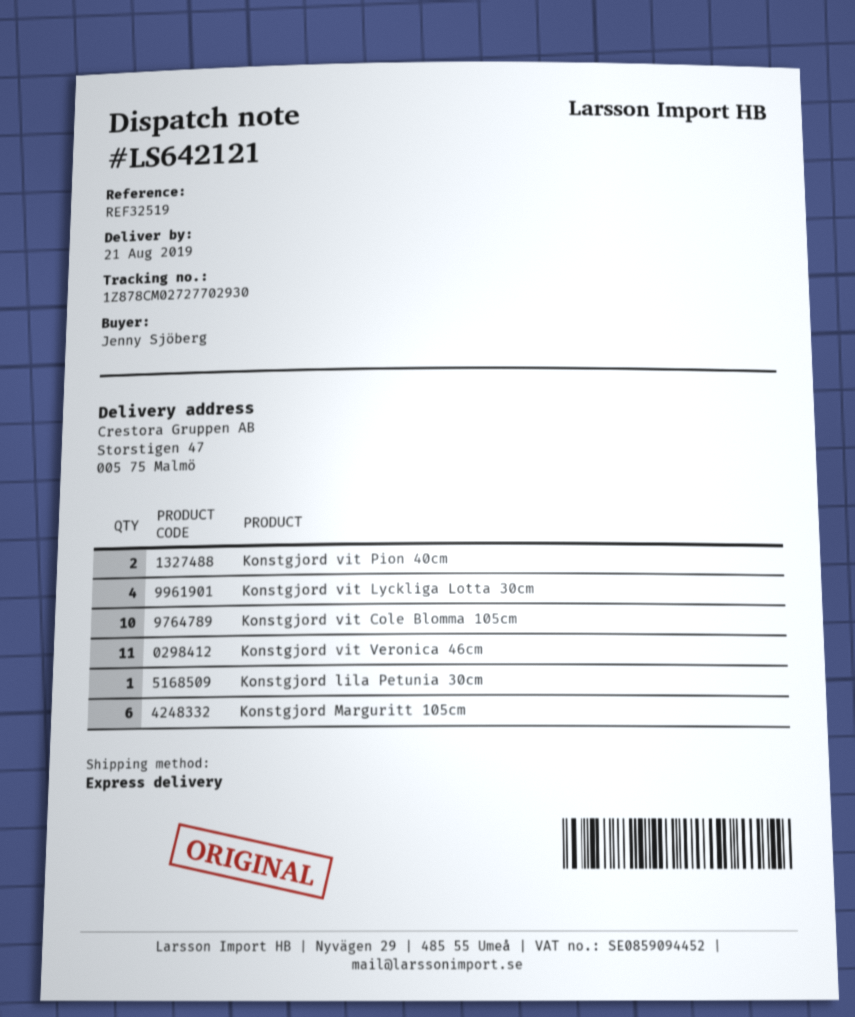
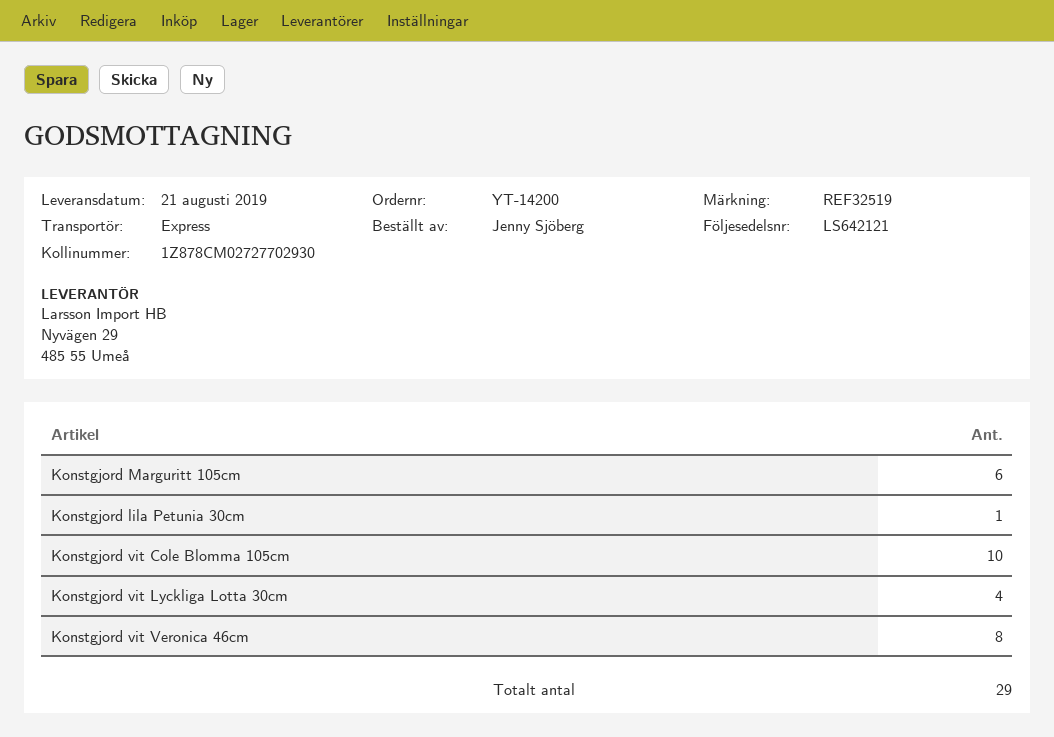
Konstgjord vit Pion 40cm: 2 -> none
Konstgjord vit Veronica 46cm: 11 -> 8

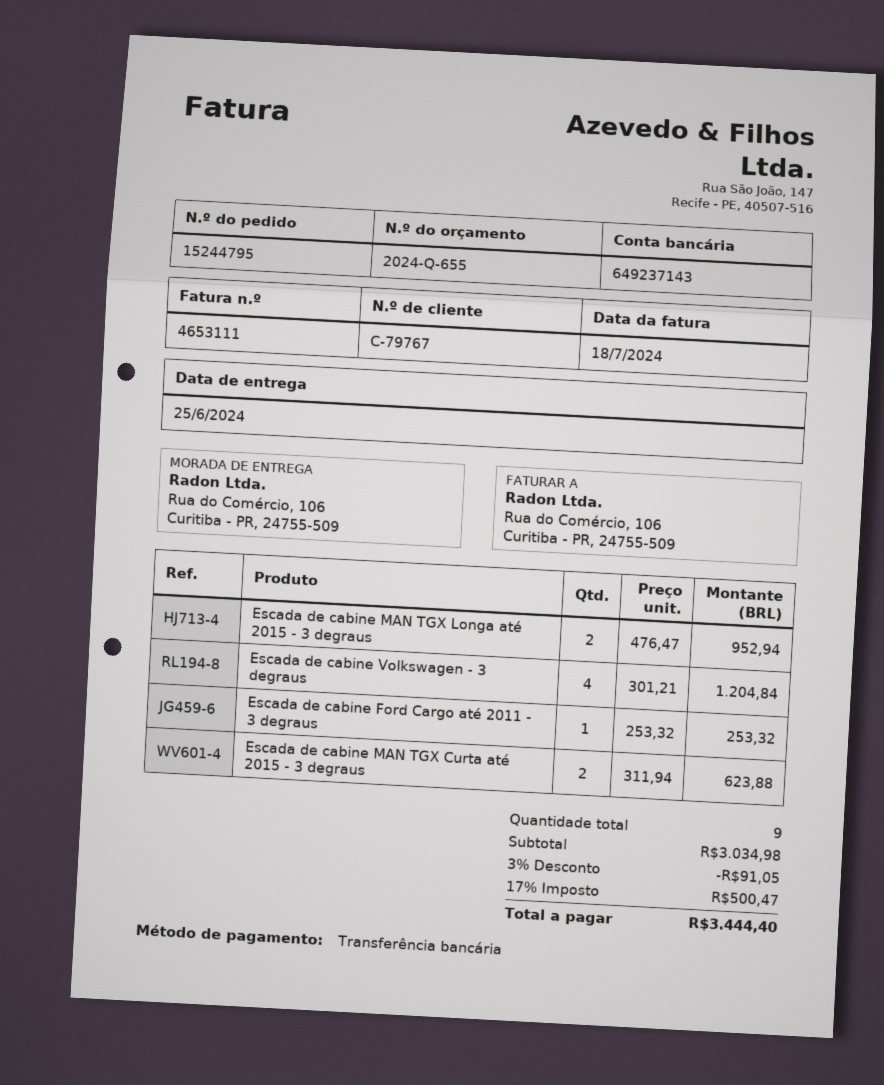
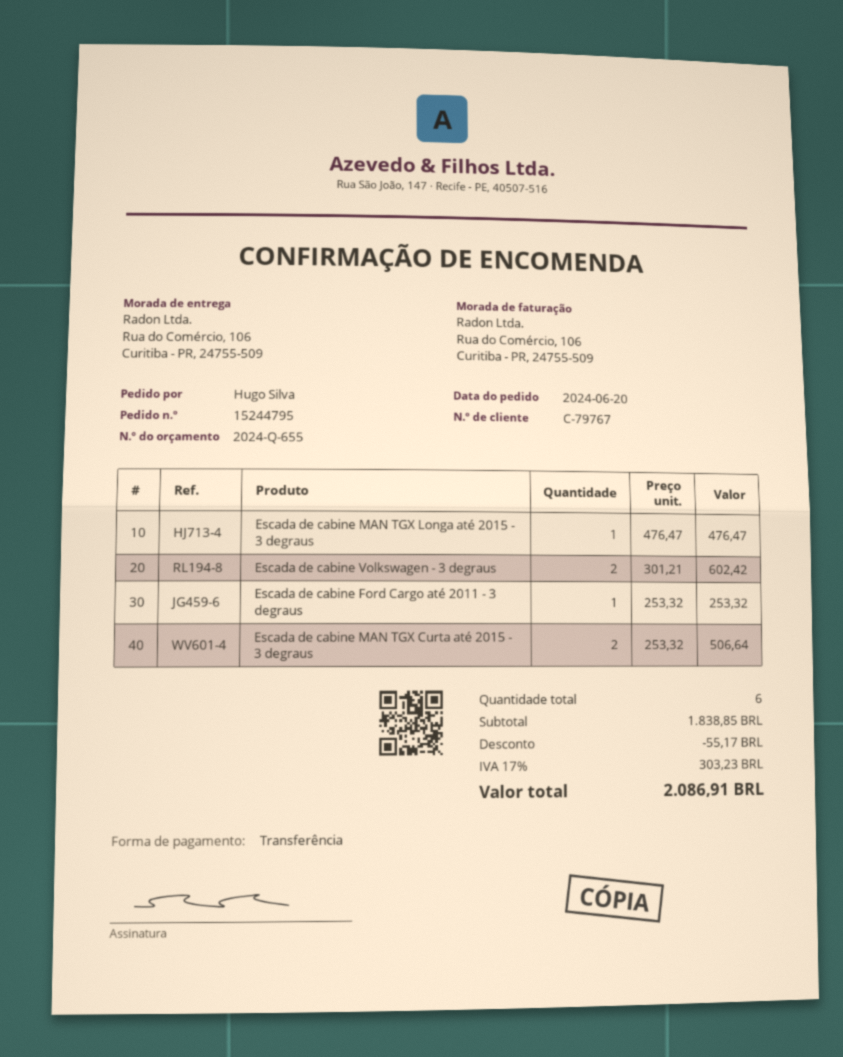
Escada de cabine MAN TGX Longa até 2015 - 3 degraus: 2 x 476.47 = 952.94 -> 1 x 476.47 = 476.47
Escada de cabine Volkswagen - 3 degraus: 4 x 301.21 = 1204.84 -> 2 x 301.21 = 602.42
Escada de cabine MAN TGX Curta até 2015 - 3 degraus: 2 x 311.94 = 623.88 -> 2 x 253.32 = 506.64
total quantity: 9 -> 6
subtotal: 3034.98 -> 1838.85
discount: 91.05 -> 55.17
tax: 17% = 500.47 -> 17% = 303.23
total: 3444.40 -> 2086.91

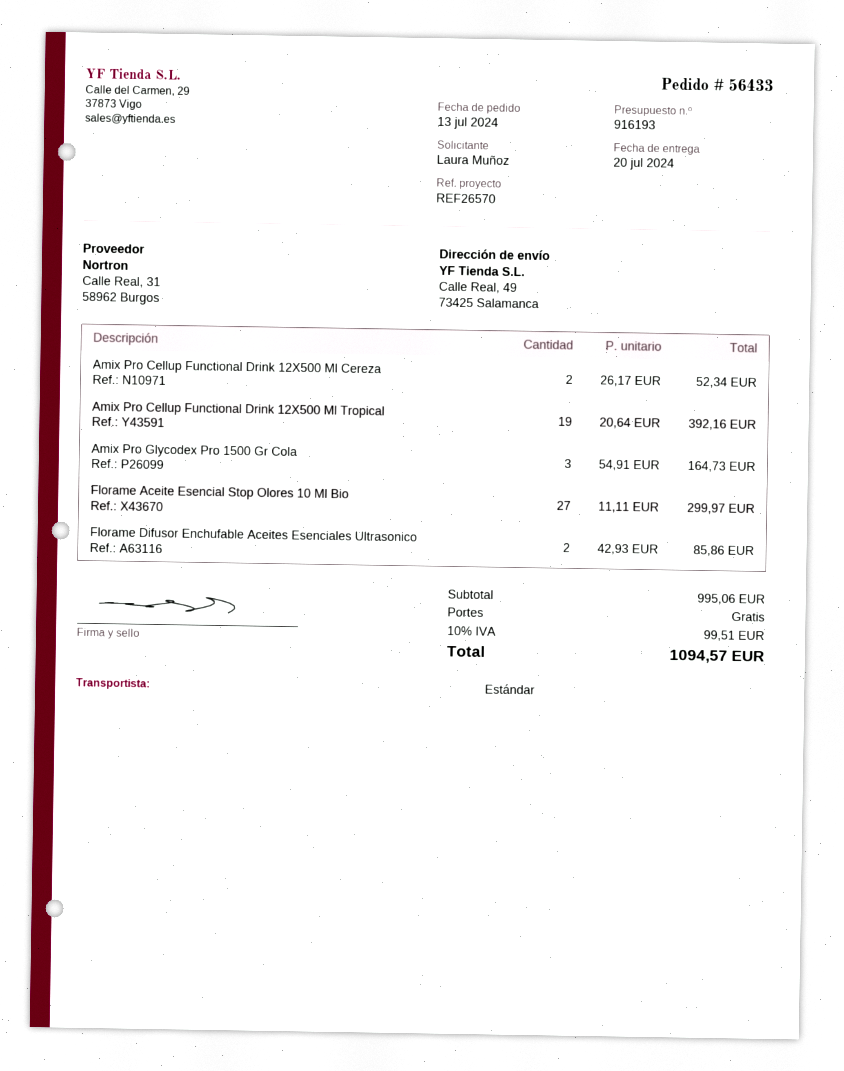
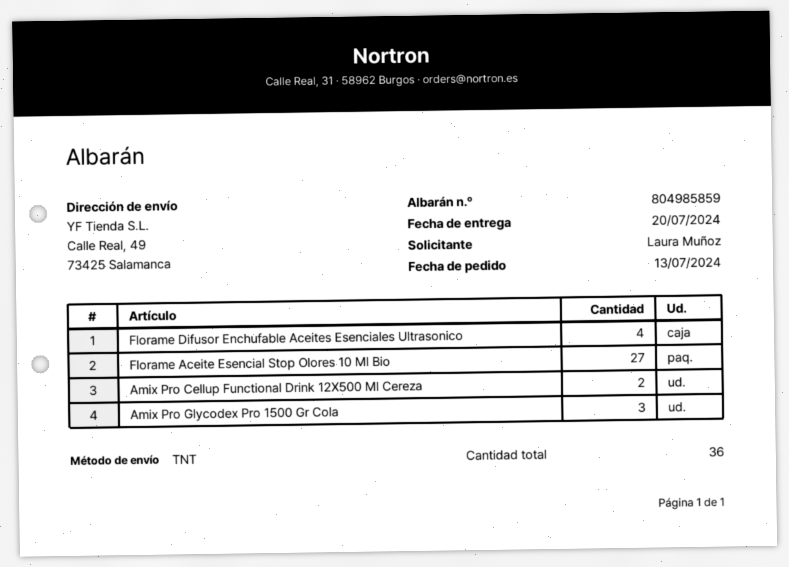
shipping method: standard -> TNT
Amix Pro Cellup Functional Drink 12X500 Ml Tropical: 19 -> none
Florame Difusor Enchufable Aceites Esenciales Ultrasonico: 2 -> 4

::::

Problem description —
Every entry above needs to be printed again exactly, with its pictures left out.

Task answer —
Konstgjord vit Pion 40cm: 2 -> none
Konstgjord vit Veronica 46cm: 11 -> 8

Escada de cabine MAN TGX Longa até 2015 - 3 degraus: 2 x 476.47 = 952.94 -> 1 x 476.47 = 476.47
Escada de cabine Volkswagen - 3 degraus: 4 x 301.21 = 1204.84 -> 2 x 301.21 = 602.42
Escada de cabine MAN TGX Curta até 2015 - 3 degraus: 2 x 311.94 = 623.88 -> 2 x 253.32 = 506.64
total quantity: 9 -> 6
subtotal: 3034.98 -> 1838.85
discount: 91.05 -> 55.17
tax: 17% = 500.47 -> 17% = 303.23
total: 3444.40 -> 2086.91

shipping method: standard -> TNT
Amix Pro Cellup Functional Drink 12X500 Ml Tropical: 19 -> none
Florame Difusor Enchufable Aceites Esenciales Ultrasonico: 2 -> 4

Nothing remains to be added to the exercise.